Instructions for the task — What you output must match the entries exactly, apart from the pictures, which are left out.

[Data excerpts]
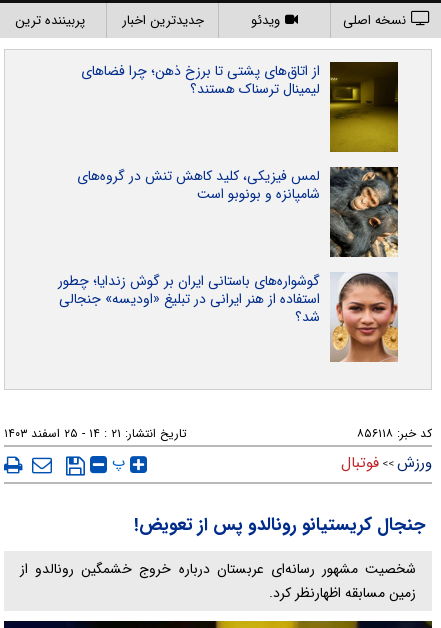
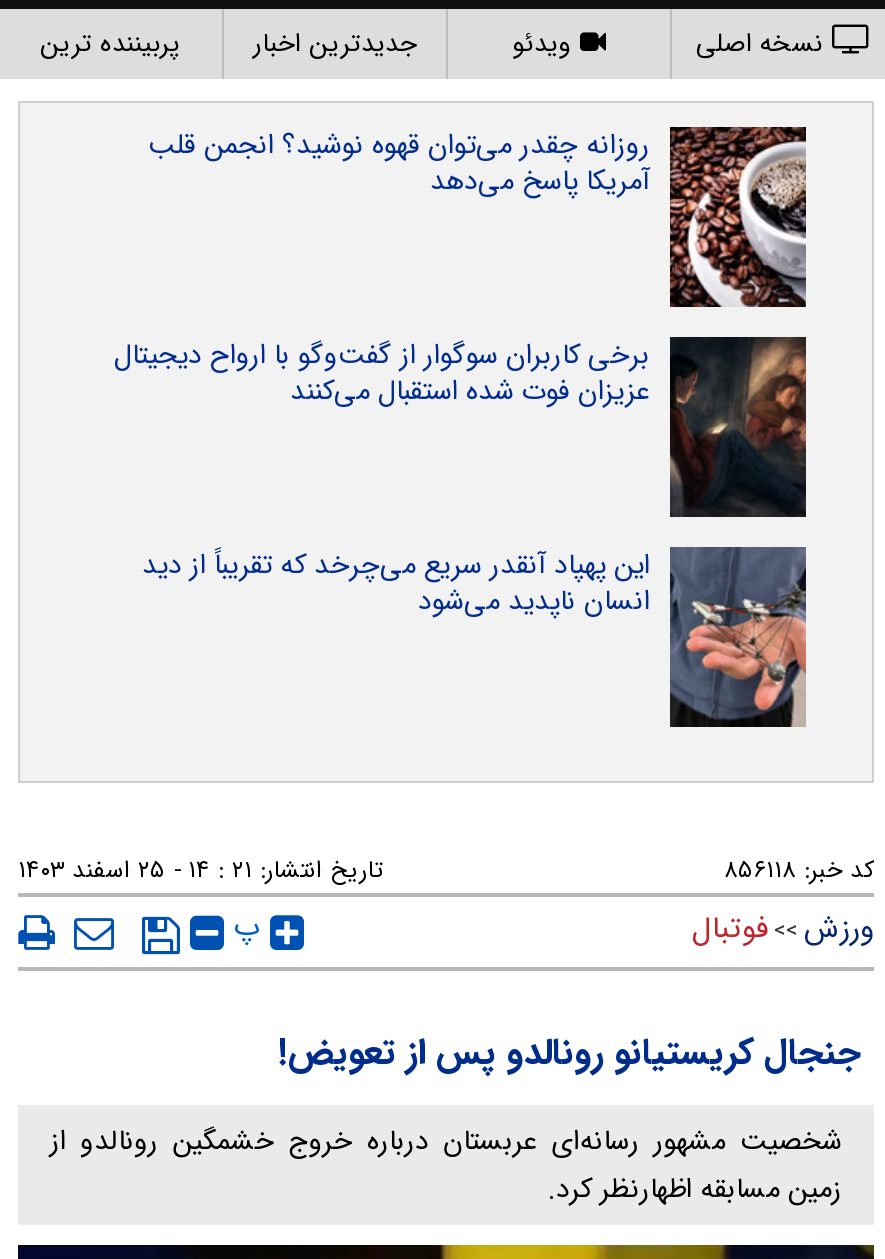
- [image]
- از اتاق‌های پشتی تا برزخ ذهن؛ چرا فضاهای
- لیمینال ترسناک هستند؟
+ [image]
+ روزانه چقدر می‌توان قهوه نوشید؟ انجمن قلب
+ آمریکا پاسخ می‌دهد

- [image]
- لمس فیزیکی، کلید کاهش تنش در گروه‌های
- شامپانزه و بونوبو است
+ [image]
+ برخی کاربران سوگوار از گفت‌وگو با ارواح دیجیتال
+ عزیزان فوت شده استقبال می‌کنند

- [image]
- گوشواره‌های باستانی ایران بر گوش زندایا؛ چطور
- استفاده از هنر ایرانی در تبلیغ «اودیسه» جنجالی
- شد؟
+ [image]
+ این پهپاد آنقدر سریع می‌چرخد که تقریباً از دید
+ انسان ناپدید می‌شود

Response —
- [image]
- از اتاق‌های پشتی تا برزخ ذهن؛ چرا فضاهای
- لیمینال ترسناک هستند؟
+ [image]
+ روزانه چقدر می‌توان قهوه نوشید؟ انجمن قلب
+ آمریکا پاسخ می‌دهد

- [image]
- لمس فیزیکی، کلید کاهش تنش در گروه‌های
- شامپانزه و بونوبو است
+ [image]
+ برخی کاربران سوگوار از گفت‌وگو با ارواح دیجیتال
+ عزیزان فوت شده استقبال می‌کنند

- [image]
- گوشواره‌های باستانی ایران بر گوش زندایا؛ چطور
- استفاده از هنر ایرانی در تبلیغ «اودیسه» جنجالی
- شد؟
+ [image]
+ این پهپاد آنقدر سریع می‌چرخد که تقریباً از دید
+ انسان ناپدید می‌شود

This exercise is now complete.